Web sites are unfortunately prone to security risks. And so are any networks to which web servers are connected. Setting aside risks created by employee use or misuse of network resources, your web server and the site it hosts present your most serious sources of security risk.
Web servers by design open a window between your network and the world. The care taken with server maintenance, web application updates and your web site coding will define the size of that window, limit the kind of information that can pass through it and thus establish the degree of web security you will have.
Is Your Site or Network at Risk?
"Web security" is relative and has two components, one internal and one public. Your relative security is high if you have few network resources of financial value, your company and site aren't controversial in any way, your network is set up with tight permissions, your web server is patched up to date with all settings done correctly, your applications on the web server are all patched and updated, and your web site code is done to high standards.

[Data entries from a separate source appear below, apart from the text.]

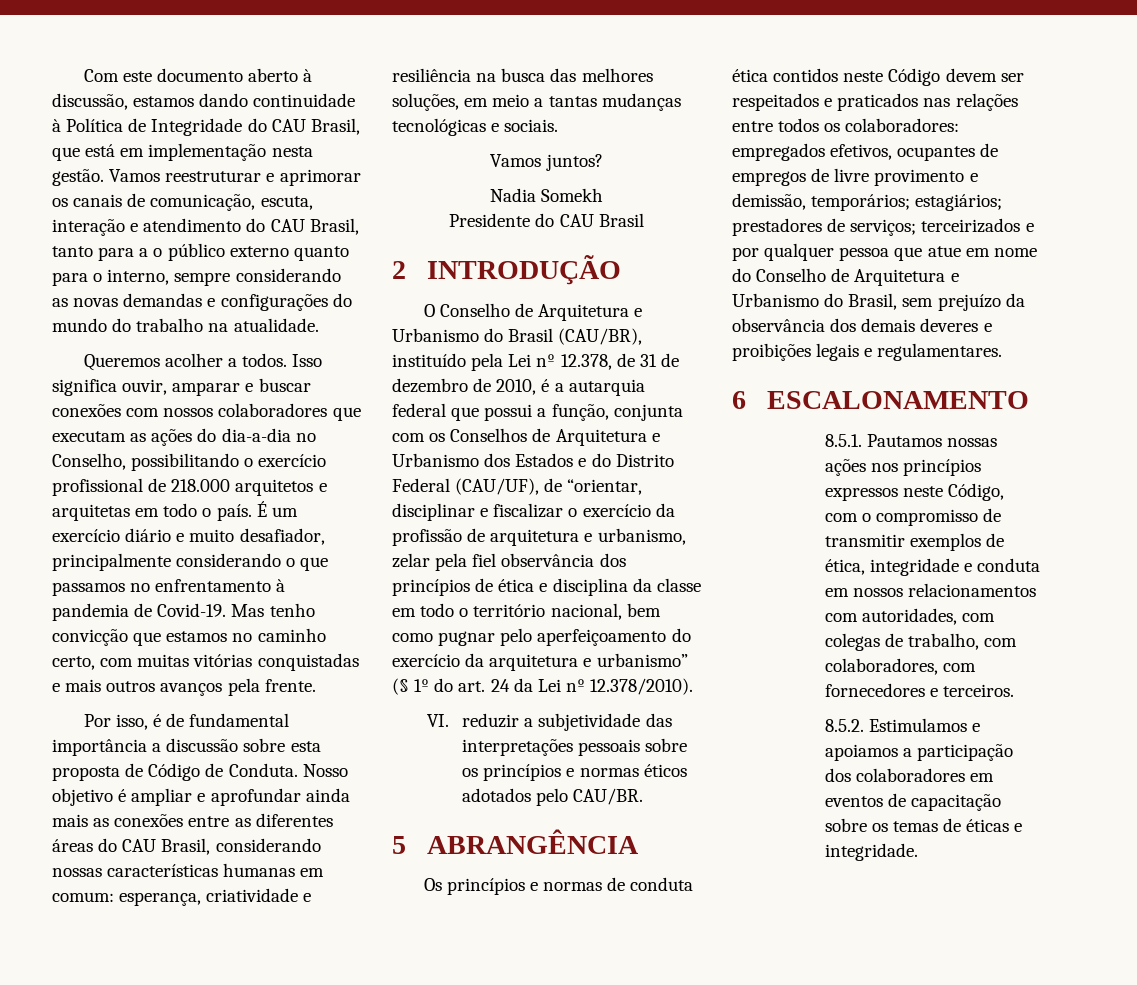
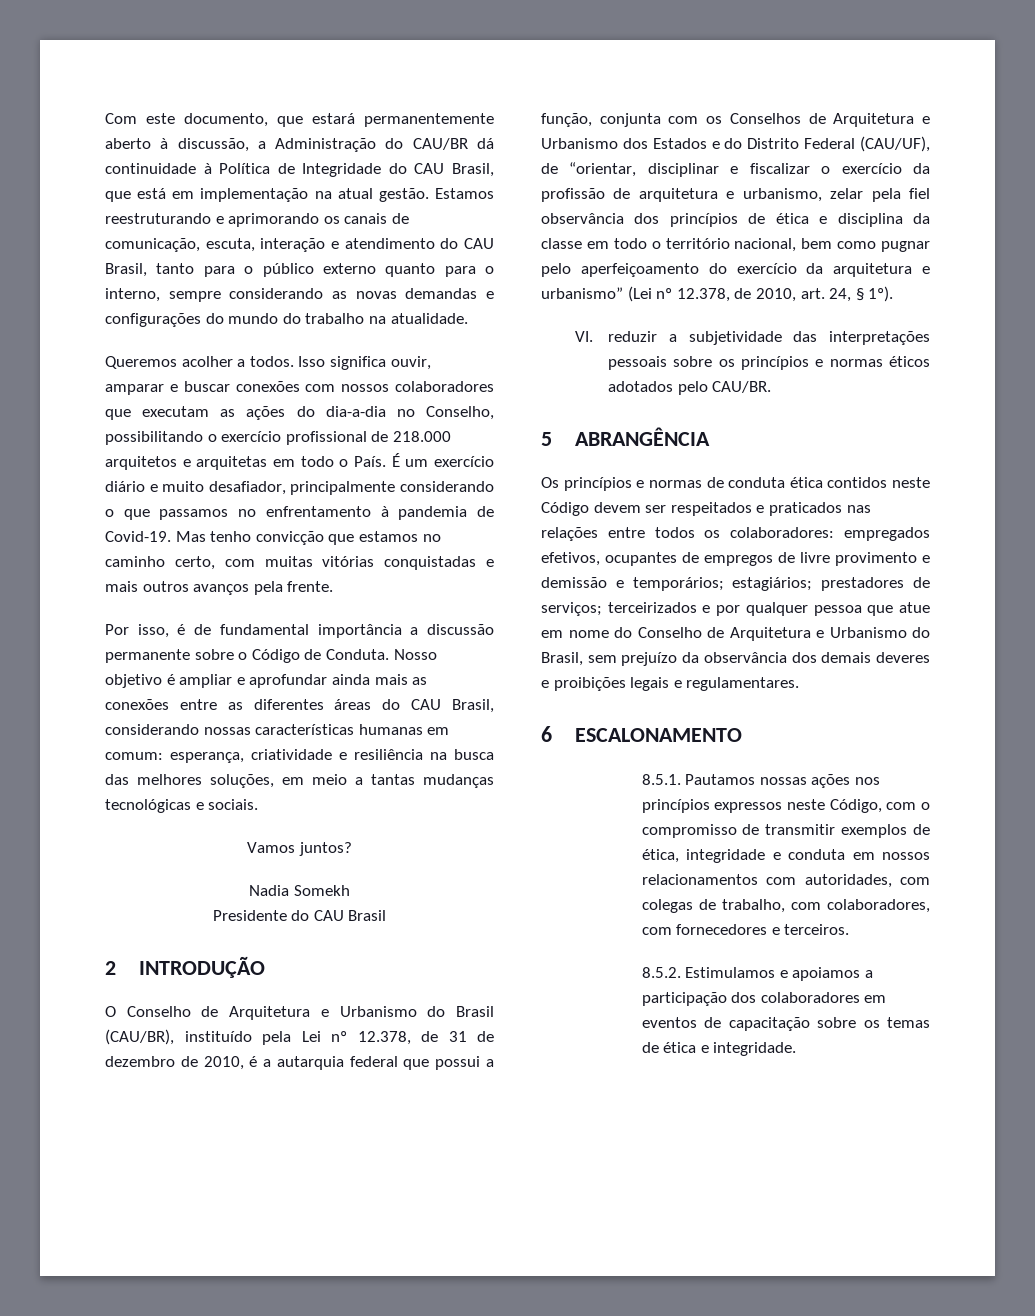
- Com este documento aberto à discussão, estamos dando continuidade à Política de Integridade do CAU Brasil, que está em implementação nesta gestão. Vamos reestruturar e aprimorar os canais de comunicação, escuta, interação e atendimento do CAU Brasil, tanto para a o público externo quanto para o interno, sempre considerando as novas demandas e configurações do mundo do trabalho na atualidade.
+ Com este documento, que estará permanentemente aberto à discussão, a Administração do CAU/BR dá continuidade à Política de Integridade do CAU Brasil, que está em implementação na atual gestão. Estamos reestruturando e aprimorando os canais de comunicação, escuta, interação e atendimento do CAU Brasil, tanto para o público externo quanto para o interno, sempre considerando as novas demandas e configurações do mundo do trabalho na atualidade.
- Isso significa ouvir, amparar e buscar conexões com nossos colaboradores que executam as ações do dia-a-dia no Conselho, possibilitando o exercício profissional de 218.000 arquitetos e arquitetas em todo o país.
+ Isso significa ouvir, amparar e buscar conexões com nossos colaboradores que executam as ações do dia-a-dia no Conselho, possibilitando o exercício profissional de 218.000 arquitetos e arquitetas em todo o País.
- Por isso, é de fundamental importância a discussão sobre esta proposta de Código de Conduta.
+ Por isso, é de fundamental importância a discussão permanente sobre o Código de Conduta.
- O Conselho de Arquitetura e Urbanismo do Brasil (CAU/BR), instituído pela Lei nº 12.378, de 31 de dezembro de 2010, é a autarquia federal que possui a função, conjunta com os Conselhos de Arquitetura e Urbanismo dos Estados e do Distrito Federal (CAU/UF), de “orientar, disciplinar e fiscalizar o exercício da profissão de arquitetura e urbanismo, zelar pela fiel observância dos princípios de ética e disciplina da classe em todo o território nacional, bem como pugnar pelo aperfeiçoamento do exercício da arquitetura e urbanismo” (§ 1º do art. 24 da Lei nº 12.378/2010).
+ O Conselho de Arquitetura e Urbanismo do Brasil (CAU/BR), instituído pela Lei nº 12.378, de 31 de dezembro de 2010, é a autarquia federal que possui a função, conjunta com os Conselhos de Arquitetura e Urbanismo dos Estados e do Distrito Federal (CAU/UF), de “orientar, disciplinar e fiscalizar o exercício da profissão de arquitetura e urbanismo, zelar pela fiel observância dos princípios de ética e disciplina da classe em todo o território nacional, bem como pugnar pelo aperfeiçoamento do exercício da arquitetura e urbanismo” (Lei nº 12.378, de 2010, art. 24, § 1º).
- empregados efetivos, ocupantes de empregos de livre provimento e demissão, temporários;
+ empregados efetivos, ocupantes de empregos de livre provimento e demissão e temporários;
- 8.5.2. Estimulamos e apoiamos a participação dos colaboradores em eventos de capacitação sobre os temas de éticas e integridade.
+ 8.5.2. Estimulamos e apoiamos a participação dos colaboradores em eventos de capacitação sobre os temas de ética e integridade.

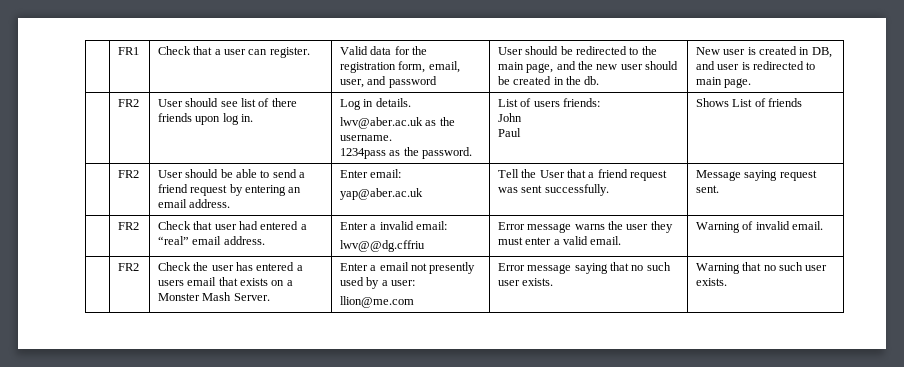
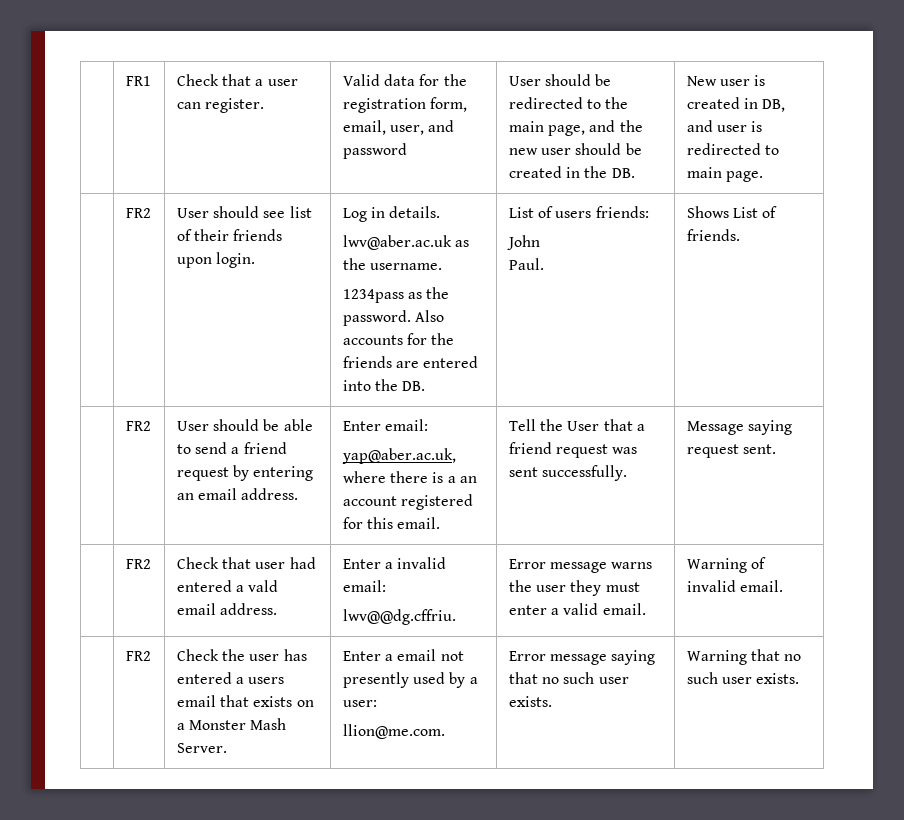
- User should be redirected to the main page, and the new user should be created in the db.
+ User should be redirected to the main page, and the new user should be created in the DB.
- User should see list of there friends upon log in.
+ User should see list of their friends upon login.
+ Also accounts for the friends are entered into the DB.
- Paul
+ Paul.
- Shows List of friends
+ Shows List of friends.
- yap@aber.ac.uk
+ yap@aber.ac.uk, where there is a an account registered for this email.
- | FR2 | Check that user had entered a “real” email address. | Enter a invalid email:
- lwv@@dg.cffriu | Error message warns the user they must enter a valid email. | Warning of invalid email.
+ | FR2 | Check that user had entered a vald email address. | Enter a invalid email:
+ lwv@@dg.cffriu. | Error message warns the user they must enter a valid email. | Warning of invalid email.
  | FR2 | Check the user has entered a users email that exists on a Monster Mash Server. | Enter a email not presently used by a user:
- llion@me.com | Error message saying that no such user exists. | Warning that no such user exists.
+ llion@me.com. | Error message saying that no such user exists. | Warning that no such user exists.

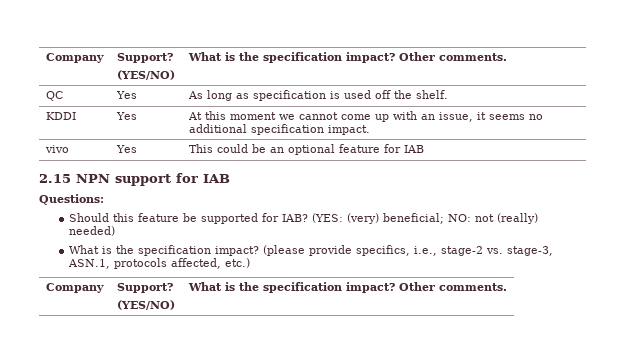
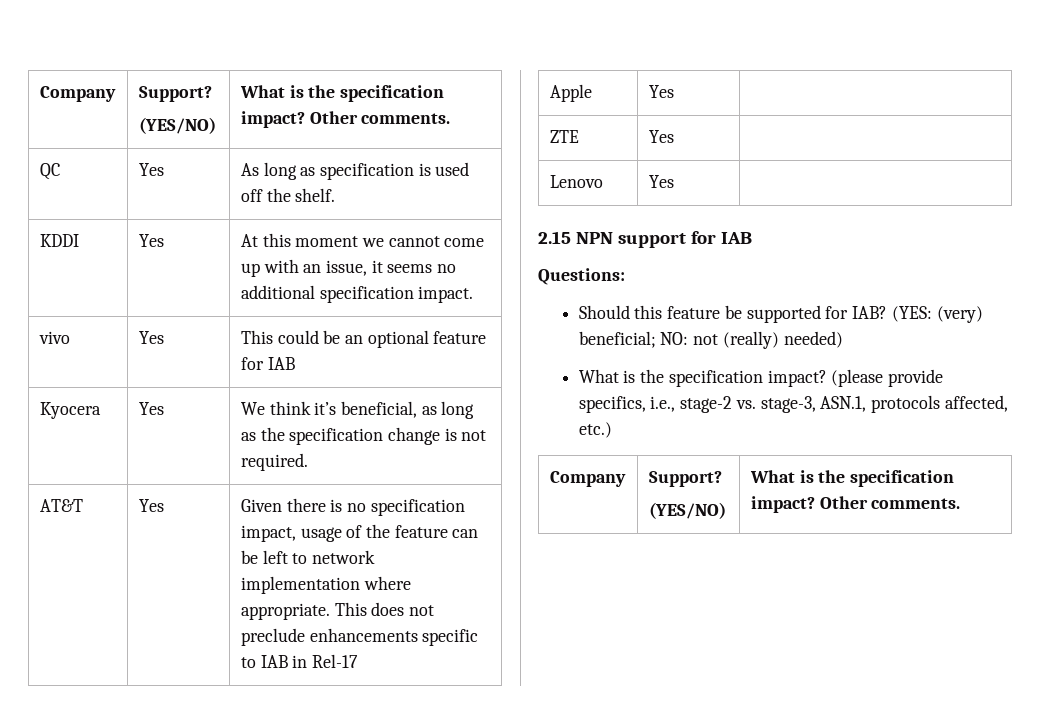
+ Kyocera | Yes | We think it’s beneficial, as long as the specification change is not required.
+ AT&T | Yes | Given there is no specification impact, usage of the feature can be left to network implementation where appropriate. This does not preclude enhancements specific to IAB in Rel-17
+ Apple | Yes |
+ ZTE | Yes |
+ Lenovo | Yes |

Your web security is relatively lower if your company has financial assets like credit card or identity information, if your web site content is controversial, your servers, applications and site code are complex or old and are maintained by an underfunded or outsourced IT department. All IT departments are budget challenged and tight staffing often creates deferred maintenance issues that play into the hands of any who want to challenge your web security.
Web Server Security
The world's most secure web server is the one that is turned off. Simple, bare-bones web servers that have few open ports and few services on those ports are the next best thing. This just isn't an option for most companies. Powerful and flexible applications are required to run complex sites and these are naturally more subject to web security issues.
Any system with multiple open ports, multiple services and multiple scripting languages is vulnerable simply because it has so many points of entry to watch.
If your system has been correctly configured and your IT staff has been very punctual about applying security patches and updates your risks are mitigated. Then there is the matter of the applications you are running. These too require frequent updates. And last there is the web site code itself.
Your Greatest Web Security Risks: Known or Unknown?
Your site is 1,000 times more likely to be attacked with a known exploit than an unknown one. And the reason behind this is simple: There are so many known exploits and the complexity of web servers and web sites is so great that the chances are good that one of the known vulnerabilities will be present and allow an attacker access to your site.
The number of sites worldwide is so great and the number of new, as of yet undocumented and thus unknown exploits so small that your chances of being attacked with one is nearly zero - unless you have network assets of truly great value.
If you don't attract the attention of a very dedicated, well financed attack, then your primary concern should be to eliminate your known vulnerabilities so that a quick look would reveal no easy entry using known vulnerabilities.
Web Security Defense Strategy
There are two roads to accomplish excellent security. On one you would assign all of the resources needed to maintain constant alert to new security issues. You would ensure that all patches and updates are done at once, have all of your existing applications reviewed for correct security, ensure that only security knowledgeable programmers do work on your site and have their work checked carefully by security professionals. You would also maintain a tight firewall, antivirus protection and run IPS/IDS.
Your other option: use a web scanning solution to test your existing equipment, applications and web site code to see if a KNOWN vulnerability actually exists. While firewalls, antivirus and IPS/IDS are all worthwhile, it is simple logic to also lock the front door. It is far more effective to repair a half dozen actual risks than it is to leave them in place and try to build higher and higher walls around them. Network and web site vulnerability scanning is the most efficient security investment of all.
If one had to walk just one of these roads, diligent wall building or vulnerability testing, it has been seen that web scanning will actually produce a higher level of web security on a dollar for dollar basis. This is proven by the number of well defended web sites which get hacked every month, and the much lower number of properly scanned web sites which have been compromised.